◆ **WHAT YOU HAVE TO DO**: Give only the lines from the one containing "Lot anti george" through the end of the material below, exactly as written.

◆ **INPUT DATA**:
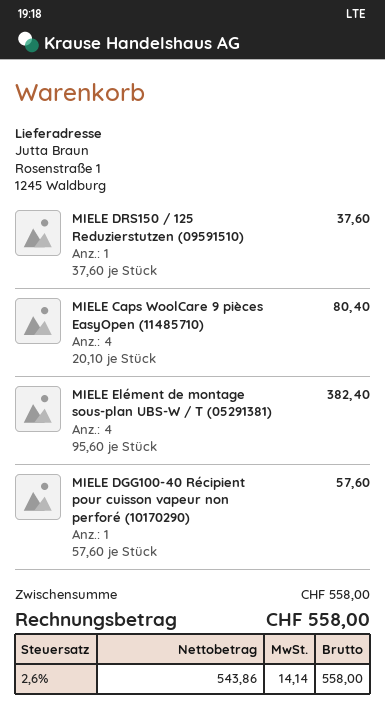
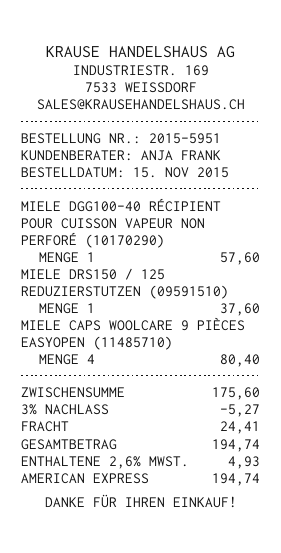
MIELE Elément de montage sous-plan UBS-W / T (05291381): 4 for 382.40 -> none
subtotal: 558.00 -> 175.60
discount: none -> 3% = 5.27
shipping: none -> 24.41
tax: 2.6% = 14.14 -> 2.6% = 4.93
total: 558.00 -> 194.74

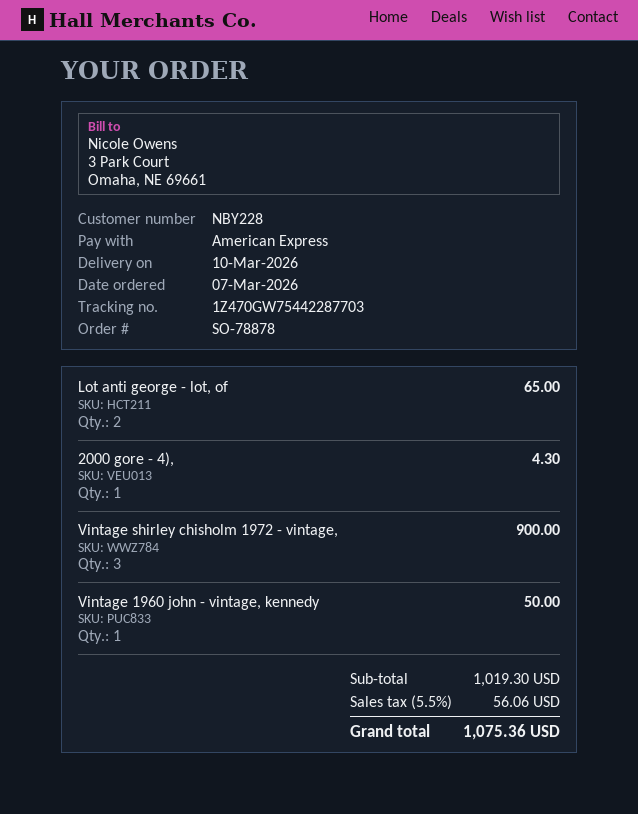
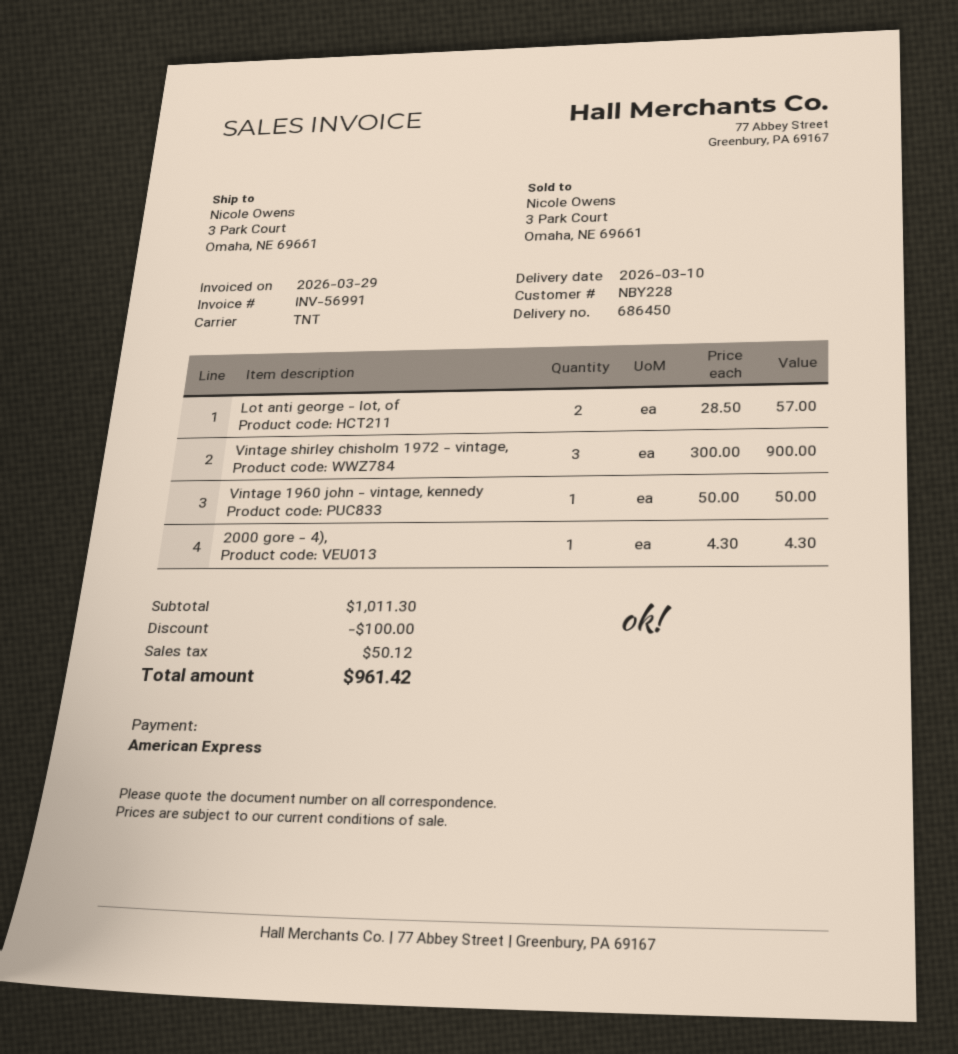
Lot anti george - lot, of: 2 for 65.00 -> 2 for 57.00
subtotal: 1019.30 -> 1011.30
discount: none -> 100.00
tax: 56.06 -> 50.12
total: 1075.36 -> 961.42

◆ **ANSWER**:
Lot anti george - lot, of: 2 for 65.00 -> 2 for 57.00
subtotal: 1019.30 -> 1011.30
discount: none -> 100.00
tax: 56.06 -> 50.12
total: 1075.36 -> 961.42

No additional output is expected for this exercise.